Mi chiamo Gregorio, ho quarantadue anni e vivo ancora nella casa di famiglia a Bologna. Lavoro come ragioniere in uno studio piccolo, dove ogni centesimo conta, e forse è proprio per questo che sono diventato così attento alle spese. I miei colleghi mi prendono in giro: «Gregorio, tu sei capace di segnarti anche il caffè che offri al bar!» E hanno ragione. Per me, ogni euro ha un valore, ogni spesa è una scelta ponderata. Ma quando si tratta della mia famiglia, tutto cambia.

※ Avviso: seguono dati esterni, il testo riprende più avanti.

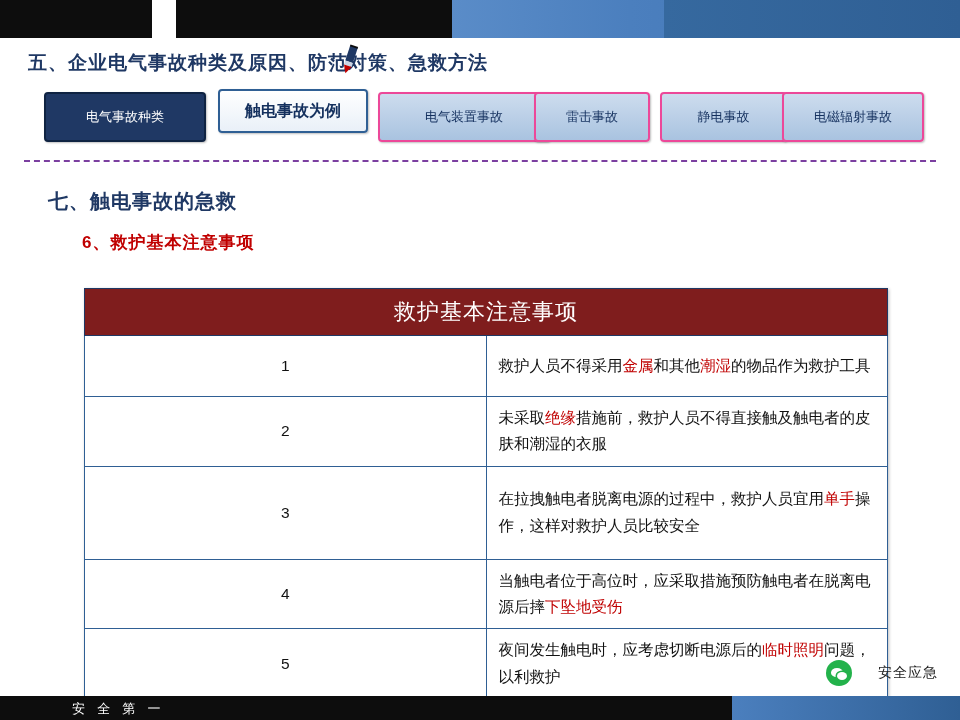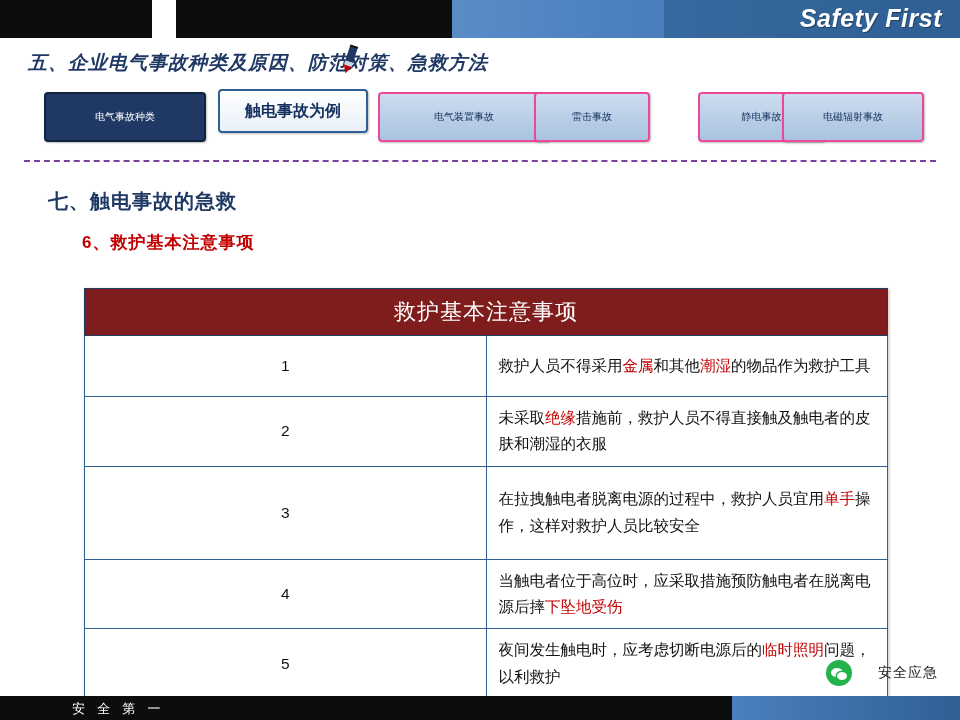--- a/index.html
+++ b/index.html
@@ -252,7 +252,6 @@
   <div class="blk2"></div>
   <div class="blue"></div>
   <div class="blue-dark"></div>
-  <div class="safety-first">Safety First</div>
 </div>
 
 <div class="sec-head">五、企业电气事故种类及原因、防范对策、急救方法</div>

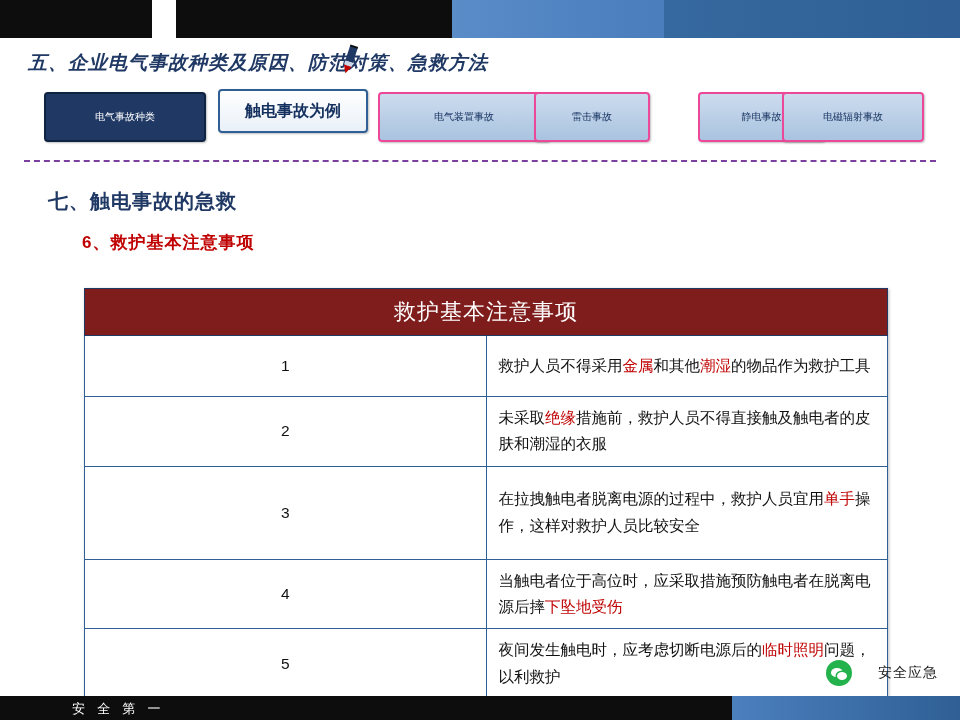--- a/index.html
+++ b/index.html
@@ -68,7 +68,6 @@
     font-family: "DejaVu Sans", sans-serif;
     letter-spacing: 1px;
     white-space: nowrap;
-    font-style: italic;
   }
   .pen {
     position: absolute;

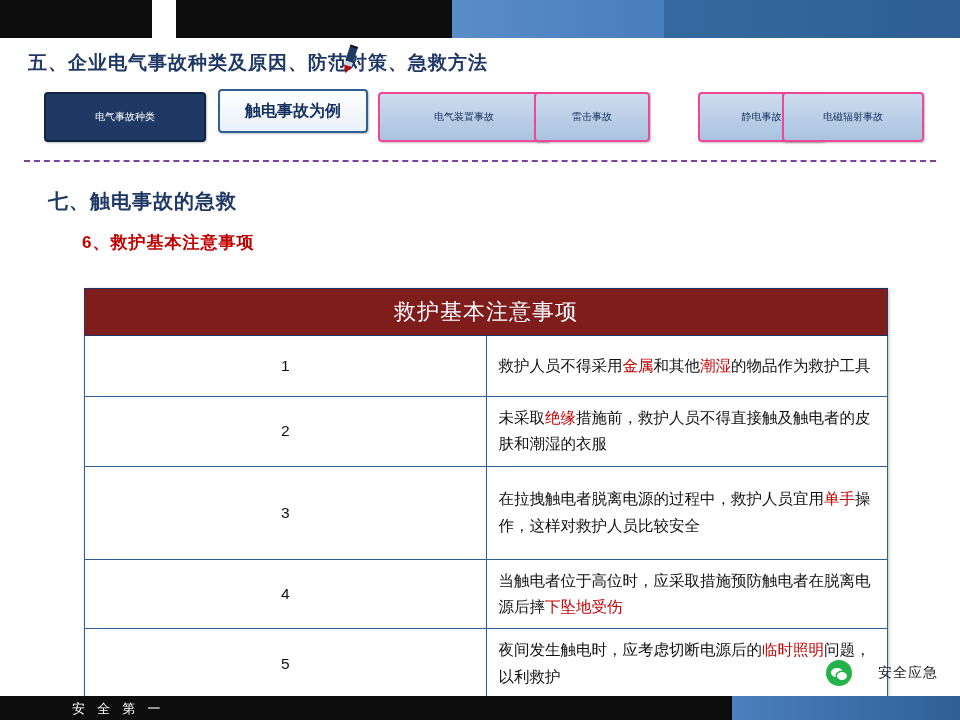--- a/index.html
+++ b/index.html
@@ -90,7 +90,7 @@
     display: flex;
     align-items: center;
     justify-content: center;
-    font-size: 10px;
+    font-size: 13px;
     color: #14305e;
     background: linear-gradient(180deg,#cddcee 0%, #a9c3e0 100%);
     box-shadow: 1px 1px 2px rgba(0,0,0,.25);

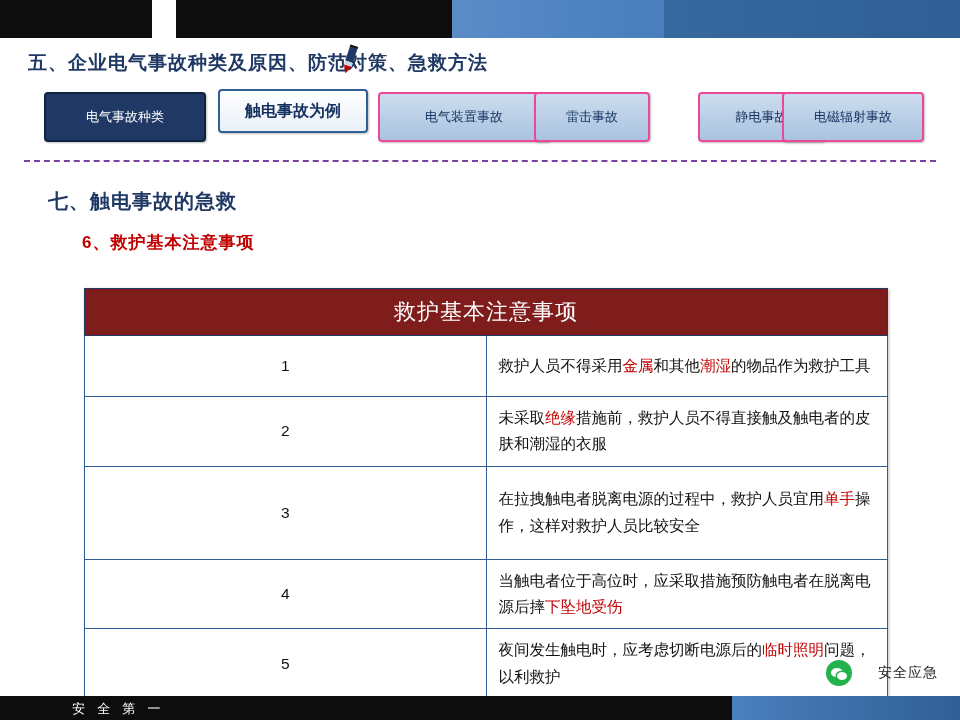--- a/index.html
+++ b/index.html
@@ -276,7 +276,7 @@
   <div class="chip" style="left:504px;width:116px;">
     <span>雷击事故</span>
   </div>
-  <div class="chip" style="left:668px;width:127px;">
+  <div class="chip" style="left:630px;width:127px;">
     <span>静电事故</span>
   </div>
   <div class="chip" style="left:752px;width:142px;">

«Gregorio, hai pagato tu la spesa questa settimana, vero?» chiede mia madre, mentre sistema la tavola per la cena. Annuisco, anche se dentro di me sento un nodo stringersi. Ho pagato io, come sempre. E come sempre, nessuno sembra accorgersene. Nessuno mi chiede se posso permettermelo, se magari ho bisogno di quei soldi per altro. È come se fosse scontato che io debba essere quello che tiene in piedi tutto, quello che non si lamenta mai.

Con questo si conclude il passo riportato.